By Mark Niquette
Every time police Sgt. Joseph Hubbard stops a speeder or serves a search warrant, he says he worries that suspects assume they can open fire – without breaking the law.
Hubbard, a 17-year veteran of the Police Department in Jeffersonville, Ind., says his apprehension stems from a state law approved this year that allows residents to use deadly force in response to the “unlawful intrusion” by a “public servant” to protect themselves and others, or their property.
“If I pull over a car and I walk up to it and the guy shoots me, he’s going to say, ‘Well, he was trying to illegally enter my property,’ ” said Hubbard, 40, president of Jeffersonville Fraternal Order of Police Lodge 100. “Somebody is going get away with killing a cop because of this law.”
Indiana is the first U.S. state to specifically allow force against officers, according to the Association of Prosecuting Attorneys in Washington, which represents and supports prosecutors. The National Rifle Association pushed for the law, saying an unfavorable court decision made the need clear and that it would allow homeowners to defend themselves during a violent, unjustified attack. Police lobbied against it.
The NRA has worked to spread permissive gun laws around the country. Among them is the stand-your-ground self-defense measure in Florida, which generated nationwide controversy after the Feb. 26 shooting of Trayvon Martin, an unarmed Florida teenager.
The measure amends the 2006 so-called Castle Doctrine bill that allows deadly force to stop illegal entry into a home or car.

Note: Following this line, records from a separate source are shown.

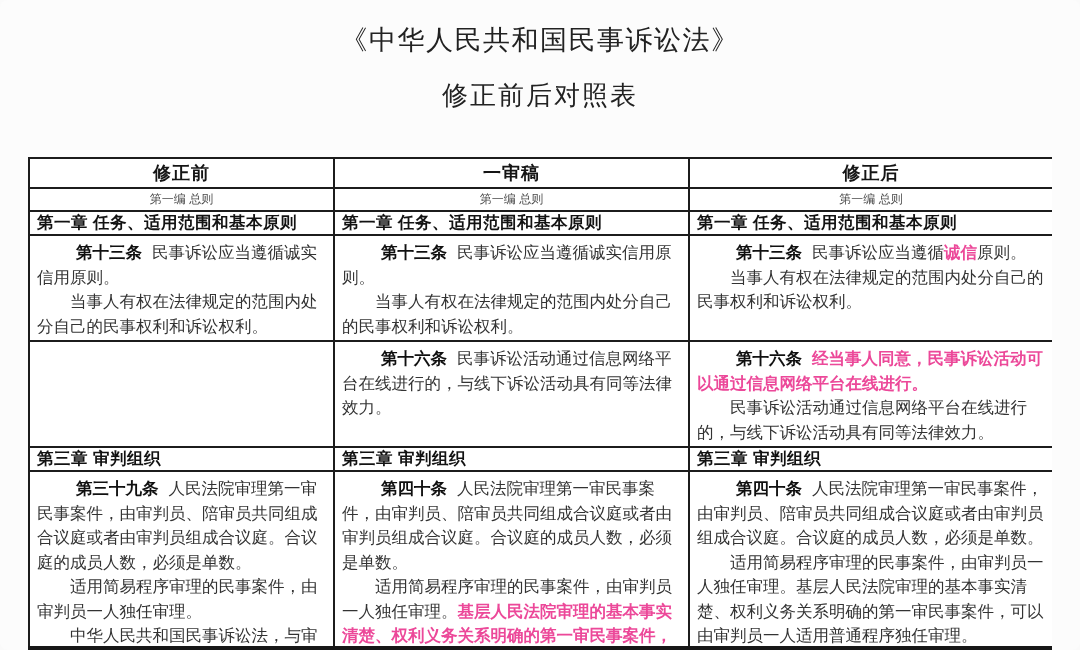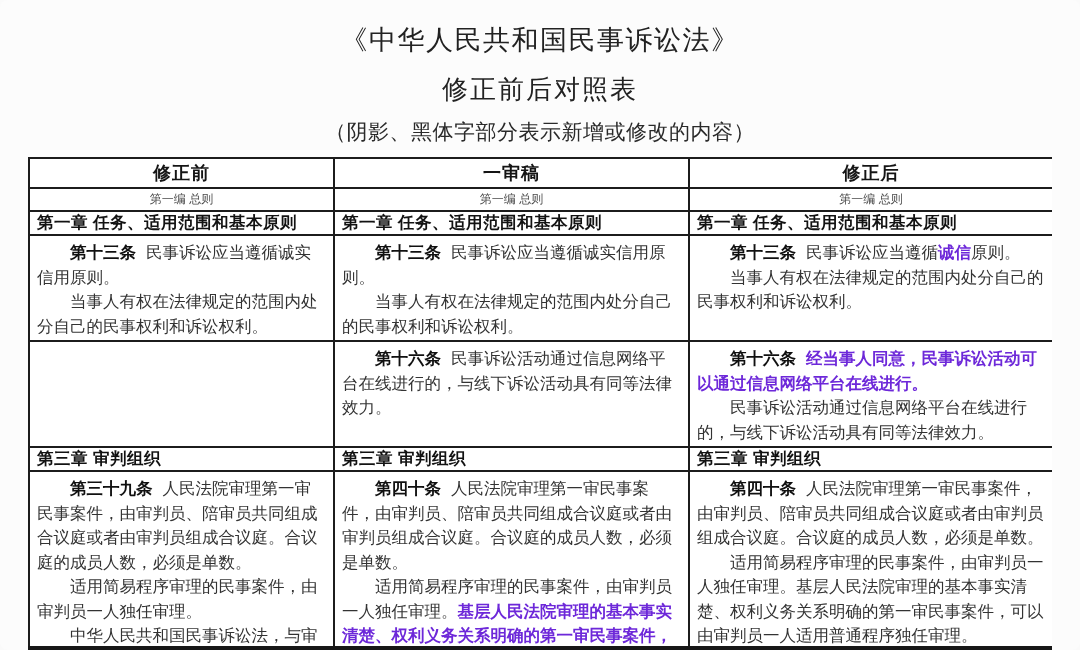"修正前后对照表" .subtitle { margin-top: 18px -> 24px }
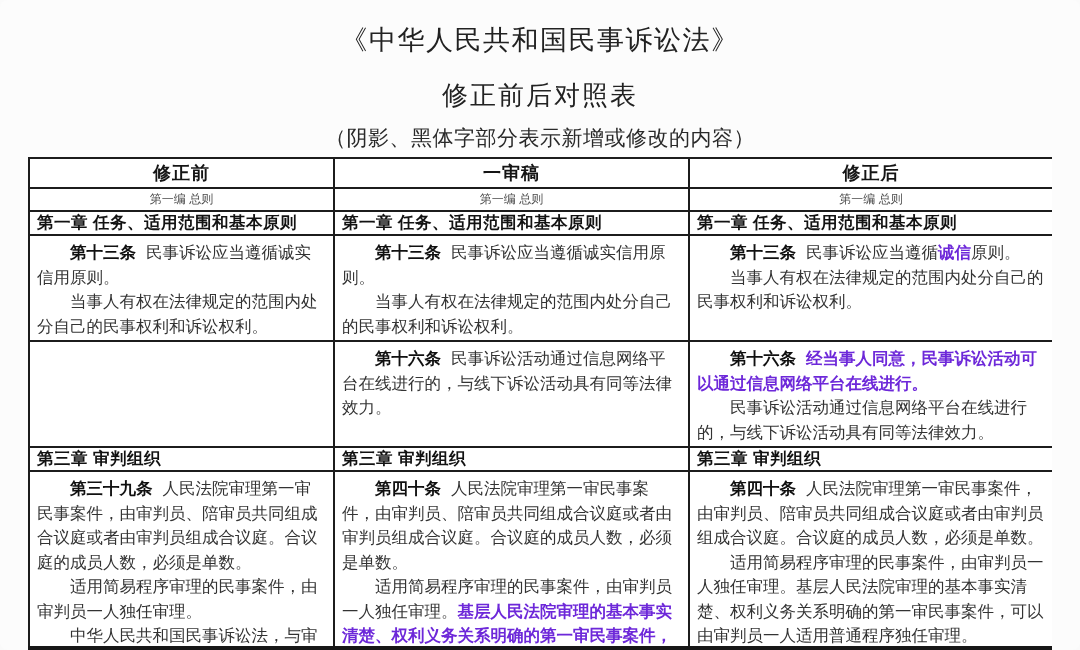"（阴影、黑体字部分表示新增或修改的内容）" div.note { html: <div>（阴影、黑体字部分表示新增或修改的内容）</div> -> none }
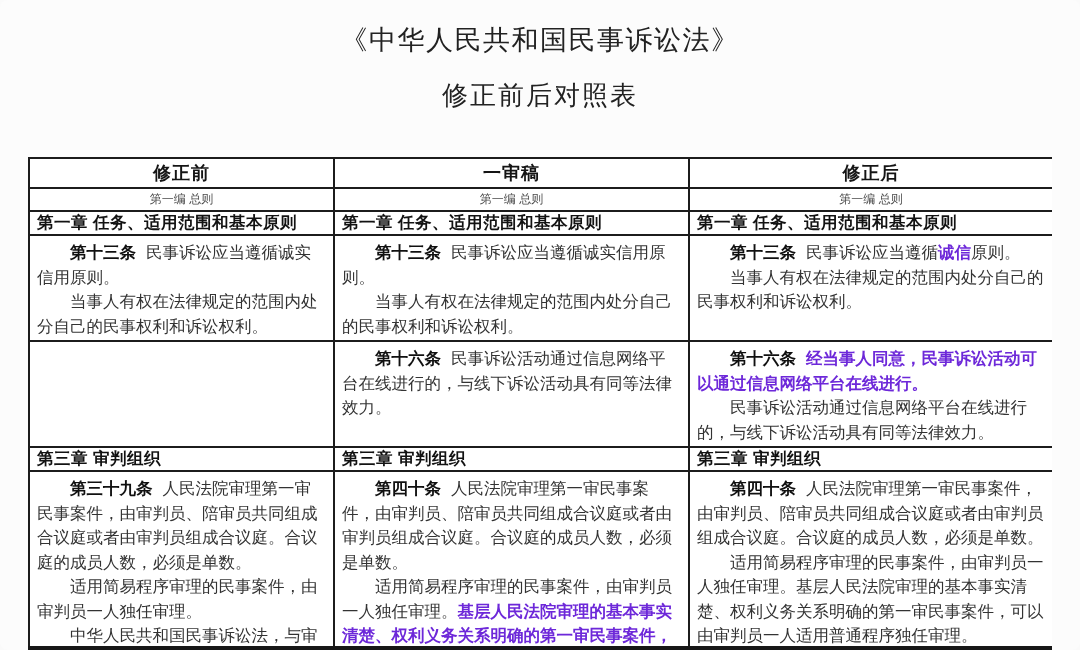"第十三条" .lbl { margin-left: none -> 6px }
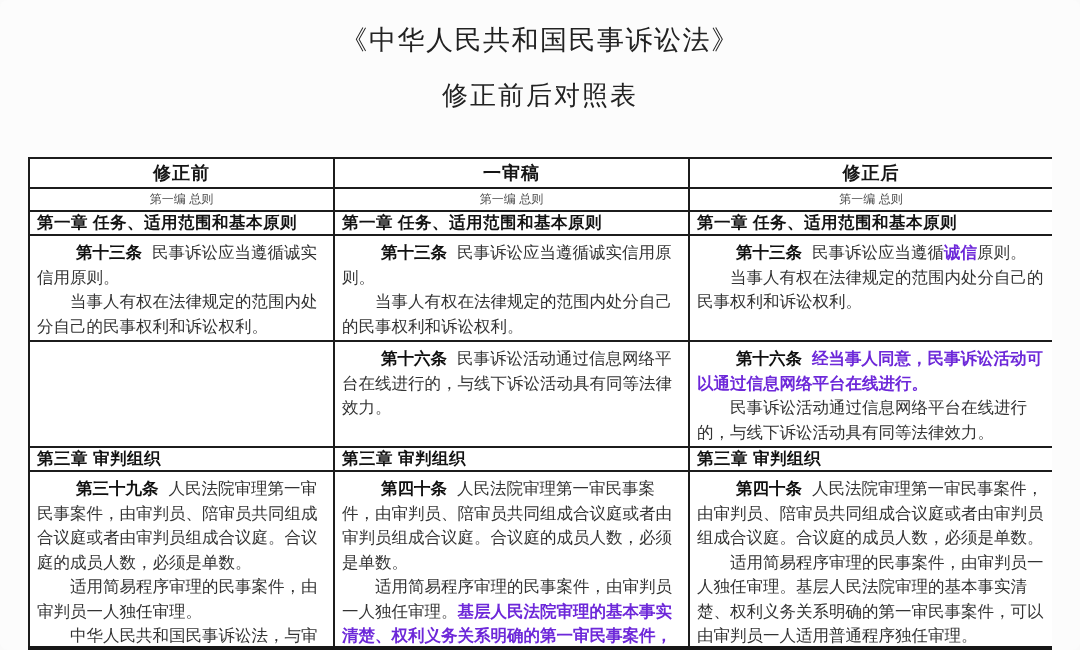"诚信" .b { color: #6d28d9 -> #ec4899 }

The bill’s author, Republican state Sen. Michael Young, said there haven’t been any cases in which suspects have used the law to justify shooting police.
“Public servant” was added to clarify the law after a state Supreme Court ruling last year that “there is no right to reasonably resist unlawful entry by police officers,” he said. The case was based on a man charged with assaulting an officer during a domestic-violence call.
Young cited a hypothetical situation of a homeowner returning to see an officer raping his daughter or wife. Under the court’s ruling, the homeowner could not touch the officer and only file a lawsuit later, he said. Young said he devised the idea for the law after the court ruling.
Opponents see a potential for mistakes and abuse.
It’s not clear under the law whether an officer acting in good faith could be legally shot for mistakenly kicking down the wrong door to serve a warrant, said state Sen. Tim Lanane, the assistant Democratic leader and an attorney.
Those who are intoxicated or emotional can’t decide whether police are acting legally, and suspects may assume they have the right to attack officers, said Tim Downs, president of the Indiana State Fraternal Order of Police. The law didn’t need to be changed because there isn’t an epidemic of rogue police in Indiana, he said.
“It’s just a recipe for disaster,” said Downs, chief of the Lake County police in northwest Indiana. “It just puts a bounty on our heads.”